■ Data for this task

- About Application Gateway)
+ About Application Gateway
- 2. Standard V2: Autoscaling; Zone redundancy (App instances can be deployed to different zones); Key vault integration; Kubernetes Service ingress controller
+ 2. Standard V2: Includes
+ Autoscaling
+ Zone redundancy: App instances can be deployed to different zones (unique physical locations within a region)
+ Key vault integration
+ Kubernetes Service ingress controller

■ What to do
Locate "Standard V2: Includes" in the material, then quote the line that contains it and all lines after it through the final one.

■ Answer to the problem
+ 2. Standard V2: Includes
+ Autoscaling
+ Zone redundancy: App instances can be deployed to different zones (unique physical locations within a region)
+ Key vault integration
+ Kubernetes Service ingress controller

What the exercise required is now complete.